+ Poëzie.
Voor het feit dat ik in de wereld onhandig leefde, omdat ik je niet diende voor een leugen, omdat ik een hemels
lichaam had, verwonderde ik meover je wonderlijke wonder. Voor jou, uitgeput, zullen handen rekken.
Met zo'n pijnlijke liefde om te omhelzen, zal ik opnieuw voor Hem gaan, zodat ik Zijn kruis opnieuw mag ontvangen.
En het vuil op uw wegen is niet zoet, en uw magere klei is solitair. Met tranen van soldaten. En de weduwe van dodelijk verdriet is sterk.
Er is geen vrijheid in de natuur, de verleiding is verdwenen,
het is niet nodig om het novemberbos te verwarren.

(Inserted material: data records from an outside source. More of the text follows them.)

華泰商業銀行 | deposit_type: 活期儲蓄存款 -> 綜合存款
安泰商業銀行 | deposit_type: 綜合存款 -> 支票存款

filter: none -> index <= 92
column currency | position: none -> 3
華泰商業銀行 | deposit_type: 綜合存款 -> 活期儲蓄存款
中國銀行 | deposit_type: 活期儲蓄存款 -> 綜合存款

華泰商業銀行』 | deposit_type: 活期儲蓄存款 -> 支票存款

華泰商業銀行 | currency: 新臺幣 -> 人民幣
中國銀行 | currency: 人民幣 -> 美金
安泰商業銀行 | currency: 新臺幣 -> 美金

Bevroren in sterfelijke schaamte. Over hun eigen gebladerte
Espen ondersteboven. En op de grond,van de gevallen
eikels snauwend. En de eik in de kaftan is aan flarden.
Het is klaar, voor de dood, zoals de eik en de hazelaar.
Vaarwel, de pracht van de populier.
Esdoornuitslag springen, trillen. In een kruik
zuurstof is het gewicht aan het vervallen.
Wat voor soort vrijheid is er, wanneer de winter
in het bos is. Om het novemberbos te verwarren.